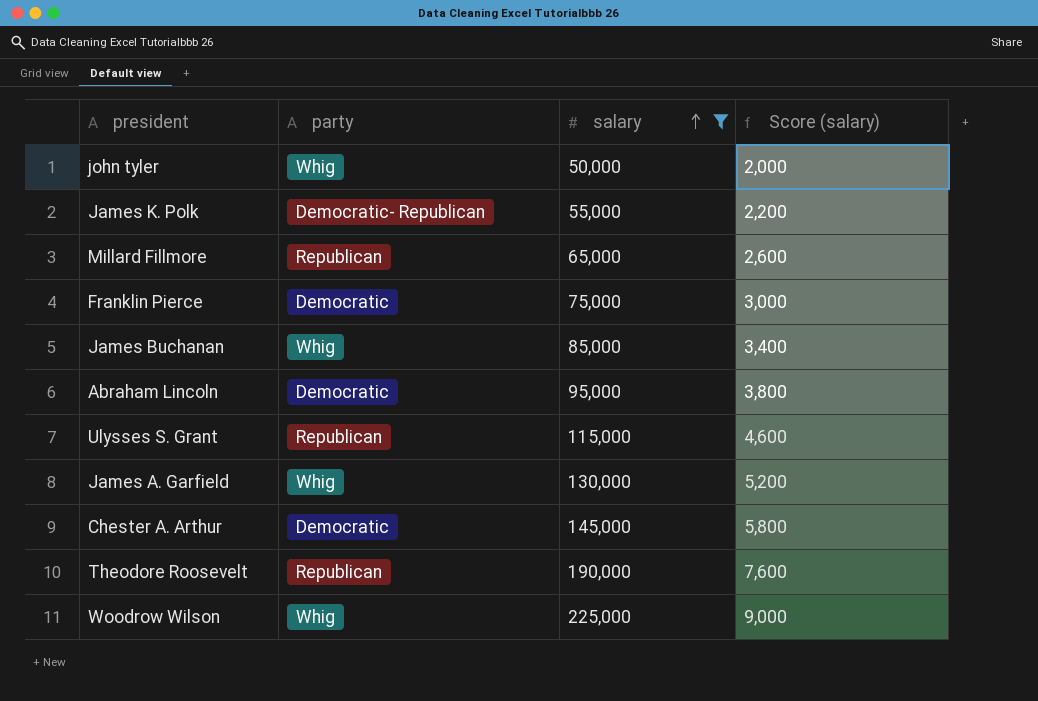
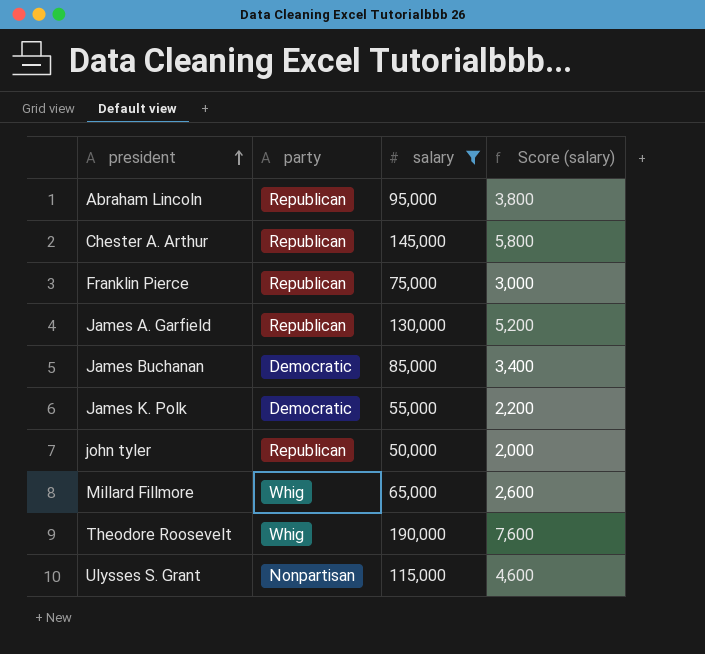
row order: salary ascending -> president ascending
row Woodrow Wilson: Whig | 225,000 | 9,000 -> none
Abraham Lincoln | party: Democratic -> Republican
Chester A. Arthur | party: Democratic -> Republican
Franklin Pierce | party: Democratic -> Republican
James A. Garfield | party: Whig -> Republican
James Buchanan | party: Whig -> Democratic
James K. Polk | party: Democratic- Republican -> Democratic
john tyler | party: Whig -> Republican
Millard Fillmore | party: Republican -> Whig
Theodore Roosevelt | party: Republican -> Whig
Ulysses S. Grant | party: Republican -> Nonpartisan

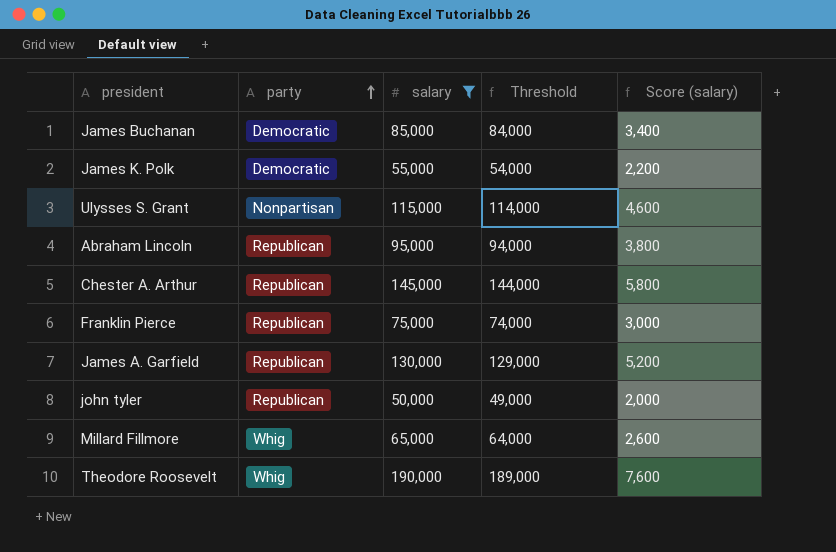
row order: president ascending -> party ascending
column Threshold | formula: none -> [salary] - 1000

==============================

-- Assignment --
Starting from the line that has "James A. Garfield | party: Whig -> Republican" and ending at the last line of the material above, every line should be output exactly; pictures are dropped and nothing else appears.

-- Written response --
James A. Garfield | party: Whig -> Republican
James Buchanan | party: Whig -> Democratic
James K. Polk | party: Democratic- Republican -> Democratic
john tyler | party: Whig -> Republican
Millard Fillmore | party: Republican -> Whig
Theodore Roosevelt | party: Republican -> Whig
Ulysses S. Grant | party: Republican -> Nonpartisan

row order: president ascending -> party ascending
column Threshold | formula: none -> [salary] - 1000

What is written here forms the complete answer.